The first time I noticed her she was holding a little boy who was obviously of mixed race parents. I assumed that the young African-American woman sitting beside her was his mother, and she his devoted great-grandmother. I was so impressed with the image of her that morning. Times have changed, but old Southern ladies aren’t always as open-minded as we would hope for them to be.

It wasn’t until the baby boy was gone and the young woman was sitting a few pews away that I realized she wasn’t his mother, but an adoring fan of the elderly woman who had held him. It wasn’t long before I became her fan too.

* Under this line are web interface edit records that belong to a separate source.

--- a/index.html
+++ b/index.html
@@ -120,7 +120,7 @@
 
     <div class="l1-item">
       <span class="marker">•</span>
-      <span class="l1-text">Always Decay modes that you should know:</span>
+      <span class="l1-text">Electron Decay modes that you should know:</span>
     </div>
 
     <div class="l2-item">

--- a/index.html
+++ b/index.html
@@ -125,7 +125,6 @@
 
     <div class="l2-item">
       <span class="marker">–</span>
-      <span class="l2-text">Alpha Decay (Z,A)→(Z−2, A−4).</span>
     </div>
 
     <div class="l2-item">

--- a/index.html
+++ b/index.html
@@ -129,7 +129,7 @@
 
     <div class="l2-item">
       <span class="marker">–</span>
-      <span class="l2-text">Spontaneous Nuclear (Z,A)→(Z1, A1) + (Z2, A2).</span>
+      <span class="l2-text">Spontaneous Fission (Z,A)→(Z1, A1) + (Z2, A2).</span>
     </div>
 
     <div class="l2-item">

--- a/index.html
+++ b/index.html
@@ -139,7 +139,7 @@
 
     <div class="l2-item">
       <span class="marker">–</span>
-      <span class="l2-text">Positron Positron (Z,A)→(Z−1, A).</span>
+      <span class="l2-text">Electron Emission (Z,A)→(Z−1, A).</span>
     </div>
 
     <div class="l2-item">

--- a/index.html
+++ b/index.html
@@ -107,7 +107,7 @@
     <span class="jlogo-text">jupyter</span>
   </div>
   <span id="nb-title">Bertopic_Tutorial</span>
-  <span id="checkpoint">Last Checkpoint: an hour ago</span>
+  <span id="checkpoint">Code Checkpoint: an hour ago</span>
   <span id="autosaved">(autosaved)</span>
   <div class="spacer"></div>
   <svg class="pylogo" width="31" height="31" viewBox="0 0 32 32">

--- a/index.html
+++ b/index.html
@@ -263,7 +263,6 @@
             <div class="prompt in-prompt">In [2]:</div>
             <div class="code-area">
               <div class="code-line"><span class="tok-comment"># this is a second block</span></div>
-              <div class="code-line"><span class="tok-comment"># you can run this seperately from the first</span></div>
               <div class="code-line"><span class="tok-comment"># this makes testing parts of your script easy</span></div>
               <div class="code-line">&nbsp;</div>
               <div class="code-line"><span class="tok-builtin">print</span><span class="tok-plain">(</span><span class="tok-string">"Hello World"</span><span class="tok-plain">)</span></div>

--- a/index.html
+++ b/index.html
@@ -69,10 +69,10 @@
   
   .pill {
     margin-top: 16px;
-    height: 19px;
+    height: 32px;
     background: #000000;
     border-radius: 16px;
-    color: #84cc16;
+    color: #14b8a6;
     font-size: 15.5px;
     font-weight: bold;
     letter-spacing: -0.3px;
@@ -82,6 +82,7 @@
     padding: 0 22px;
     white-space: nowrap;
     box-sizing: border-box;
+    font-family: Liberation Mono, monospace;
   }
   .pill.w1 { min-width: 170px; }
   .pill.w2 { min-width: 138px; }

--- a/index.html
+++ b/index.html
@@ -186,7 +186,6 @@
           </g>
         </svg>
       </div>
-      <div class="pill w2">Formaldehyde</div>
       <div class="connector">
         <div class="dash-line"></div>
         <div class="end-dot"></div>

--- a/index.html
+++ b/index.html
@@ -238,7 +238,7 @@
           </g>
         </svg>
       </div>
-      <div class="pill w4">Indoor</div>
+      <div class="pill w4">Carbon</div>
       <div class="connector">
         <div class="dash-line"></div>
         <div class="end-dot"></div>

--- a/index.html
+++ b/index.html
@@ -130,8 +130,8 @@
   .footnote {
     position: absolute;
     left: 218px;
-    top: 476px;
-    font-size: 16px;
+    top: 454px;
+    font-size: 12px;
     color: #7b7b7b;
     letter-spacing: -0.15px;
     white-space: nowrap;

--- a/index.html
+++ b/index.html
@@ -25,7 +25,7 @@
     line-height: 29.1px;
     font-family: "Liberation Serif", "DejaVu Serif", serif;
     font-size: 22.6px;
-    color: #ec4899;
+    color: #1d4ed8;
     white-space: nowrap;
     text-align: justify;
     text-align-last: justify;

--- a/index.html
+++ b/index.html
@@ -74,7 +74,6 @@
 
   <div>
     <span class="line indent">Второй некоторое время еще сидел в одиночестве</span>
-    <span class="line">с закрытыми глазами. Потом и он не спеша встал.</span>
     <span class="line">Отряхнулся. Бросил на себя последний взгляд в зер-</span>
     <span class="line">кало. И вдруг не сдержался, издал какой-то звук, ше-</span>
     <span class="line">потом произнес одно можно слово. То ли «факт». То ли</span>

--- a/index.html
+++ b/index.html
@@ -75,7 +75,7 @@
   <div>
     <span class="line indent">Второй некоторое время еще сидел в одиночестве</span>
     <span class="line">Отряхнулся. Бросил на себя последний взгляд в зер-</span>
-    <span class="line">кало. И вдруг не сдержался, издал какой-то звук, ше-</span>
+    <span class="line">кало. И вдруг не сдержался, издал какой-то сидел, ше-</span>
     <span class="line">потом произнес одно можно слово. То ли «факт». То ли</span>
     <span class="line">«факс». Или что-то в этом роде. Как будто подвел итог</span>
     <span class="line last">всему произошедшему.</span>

For 32 years, this tiny woman has loved hundreds of tiny babies. Her arms are their stopping place on their way back to birth mothers or on to adoptive families. Hers is the first voice that sings them to sleep, and the first lips to kiss their tiny brows. She swaddles them and croons to them, and they sigh contentedly into her warmth.

At an age when most women are beyond midnight feedings, she looks forward to them eagerly. The social worker calls and she grins all the way to the hospital because once again there will be a baby in her too quiet house. Boys and girls, black and white, it doesn’t matter to her what they look like, only that they need her today.

The day always comes that she takes her latest love and places them into their mother’s arms. She kisses them good-bye and wishes them well, and cries from the sorrow of leaving them. Then she wipes her eyes, says a prayer for the all babies she’s loved, and waits for the social worker to call her again.